BS EN 14105 Fat and oil derivatives - Fatty Acid Methyl Esters (FAME) - Determination of free and total glycerol and mono-, di-, triglyceride contents
7 Procedure
7.1 Operating conditions
The chromatographic analysis conditions shall be chosen taking into account the characteristics of the column being used and the type of carrier gas (hydrogen or helium). It is however recommended to observe an analysis time of about 30 min to 35 min to ensure triglycerides elution.

EXAMPLE By way of indication, an example of analysis conditions is described below:
column temperature: 50 °C hold for 1 min, programmed at 15 °C/min up to 180 °C, programmed at 7 °C/min up to 230 °C, programmed at 10 °C/min up to 370 °C, final temperature hold for 15 min;
detector temperature: 380 °C;
carrier gas pressure (hydrogen): 80 kPa;
volume injected: 1 µl.

7.2 Analysis of the calibration solutions
Using a microsyringe (4.10), add 150 µl of MSTFA (3.1) to each of the four calibration solutions (5.5), close hermetically the vials and shake vigorously. Store 15 min at room temperature, then add 8 ml of n-heptane (3.4) using a graduated cylinder (4.11).
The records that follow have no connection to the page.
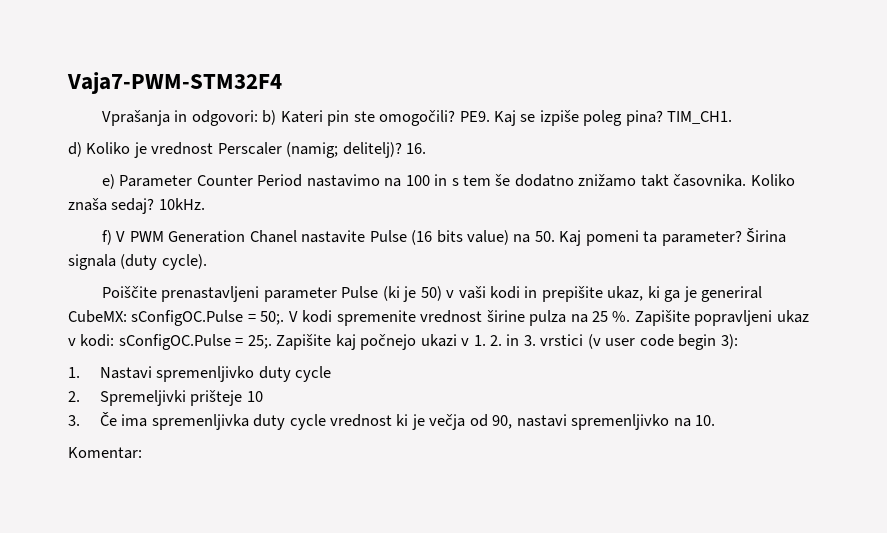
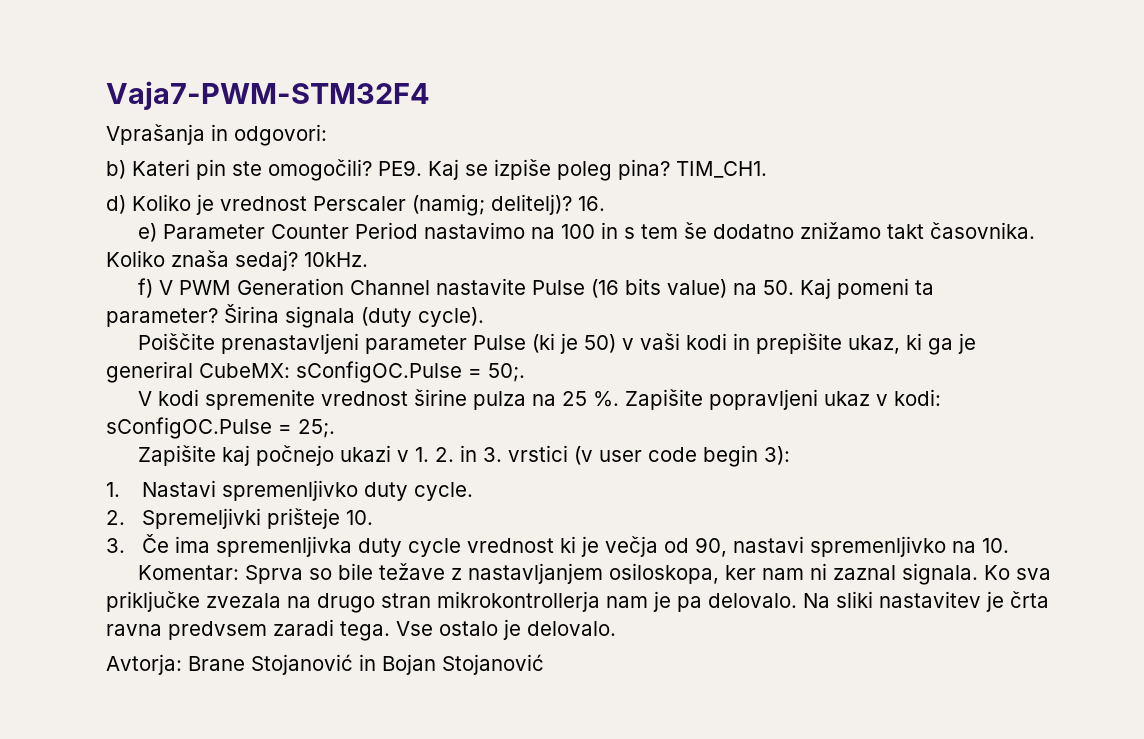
- Vprašanja in odgovori: b) Kateri pin ste omogočili?
+ Vprašanja in odgovori:
+ b) Kateri pin ste omogočili?
- f) V PWM Generation Chanel nastavite Pulse (16 bits value) na 50. Kaj pomeni ta parameter?
+ f) V PWM Generation Channel nastavite Pulse (16 bits value) na 50. Kaj pomeni ta parameter?
- Poiščite prenastavljeni parameter Pulse (ki je 50) v vaši kodi in prepišite ukaz, ki ga je generiral CubeMX: sConfigOC.Pulse = 50;. V kodi spremenite vrednost širine pulza na 25 %.
+ Poiščite prenastavljeni parameter Pulse (ki je 50) v vaši kodi in prepišite ukaz, ki ga je generiral CubeMX: sConfigOC.Pulse = 50;.
+ V kodi spremenite vrednost širine pulza na 25 %.
- Zapišite popravljeni ukaz v kodi: sConfigOC.Pulse = 25;. Zapišite kaj počnejo ukazi v 1. 2. in 3. vrstici (v user code begin 3):
+ Zapišite popravljeni ukaz v kodi: sConfigOC.Pulse = 25;.
+ Zapišite kaj počnejo ukazi v 1. 2. in 3. vrstici (v user code begin 3):
- 1. Nastavi spremenljivko duty cycle
+ 1. Nastavi spremenljivko duty cycle.
- 2. Spremeljivki prišteje 10
+ 2. Spremeljivki prišteje 10.
- Komentar:
+ Komentar: Sprva so bile težave z nastavljanjem osiloskopa, ker nam ni zaznal signala. Ko sva priključke zvezala na drugo stran mikrokontrollerja nam je pa delovalo. Na sliki nastavitev je črta ravna predvsem zaradi tega. Vse ostalo je delovalo.
+ Avtorja: Brane Stojanović in Bojan Stojanović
Analyse 1 µl of each reaction mixture by gas chromatography under the conditions defined under 7.1, using only the first part of temperature programme, stopping the analysis when the temperature of 230 °C has been reached. Each reaction mixture gives rise to two chromatographic analyses. Samples are stable for some hours after derivatisation.

NOTE The silylated standard solutions are only stable one day.

7.3 Analysis of the commercial mixture of monoglycerides
Using microsyringes (4.10), transfer 200 µl of commercial mixture of monoglycerides dissolved in pyridine (3.10) and 150 µl of MSTFA (3.1) into a 10 ml vial (4.6). Avoid contact with humidity.

Hermetically close the vial and shake vigorously.

Store 15 min at room temperature, and then add 8 ml of n-heptane (3.4).

Analyse 1 µl of the reaction mixture by gas chromatography according to the conditions described under 7.1.

7.4 Preparation and analysis of the samples
Accurately weigh approximately 100 mg (accuracy +/- 0.1 mg) of homogenized sample in a 10 ml vial (4.6).

Using precision microsyringes (4.8 and 4.9), add 80 µl of 1,2,4-butanetriol stock solution (5.1), 200 µl of standard glycerides stock solution (5.3), 200 µl of pyridine (3.10) and 200 µl of MSTFA (3.1). Avoid contact with humidity.

Hermetically close the vial and shake vigorously. Store 15 min at room temperature, and then add 8 ml of n-heptane (3.4). Analyse 1 µl of the reaction mixture by gas chromatography according to the conditions described under 7.1.

Carry out the determination in duplicate, by preparing two independent samples.

7.5 Identification
The analysis of the calibration solutions under the same operating conditions as those used for the analysis of the sample allows the identification of the peaks by comparison of the retention times. Due to the overlapping of the elution zones of the methyl esters and of the monoglycerides, it is therefore advised, in order to identify the monoglyceride peaks, to inject the commercial mixture composed of monopalmitin, monosterarin and monoolein (5.4), the latter having been previously submitted to the derivatisation reaction.

A chromatogram of a rapeseed oil methyl ester sample, obtained under the operating conditions and preparation described under 7.1 is presented in Annex A. Internal glyceride standards may be analysed under the above mentioned chromatographic conditions, after silyl derivatisation.

7.6 Calibration
For glycerol only, the study of the variation of weight ratio versus area ratio makes it possible to verify the linearity of the response and to work out a calibration function.

For mono-, di- and triglycerides it is assumed that, within the considered concentration range the detector response is regarded as linear.

7.7 Column performance control
For each analysis, evaluate the relative response factor for glyceryl dinonadecanoate (Di C38) versus glyceryl trinonadecanoate (Tri C57), by using the following equation:
RRF = (ADiC38/MDiC38)/(ATriC57/MTriC57)
where
ADiC38 is the peak area of internal standard Di C38;
MDiC38 is the weight of internal standard Di C38 (mg);
ATriC57 is the peak area of internal standard Tri C57;
MTriC57 is the weight of internal standard Tri C57 (mg).

The results of the calculation of RRF shall be lower than 1.8. For higher values, the gas chromatography system is not suitable for analysis and shall be verified in order to improve triglyceride detection.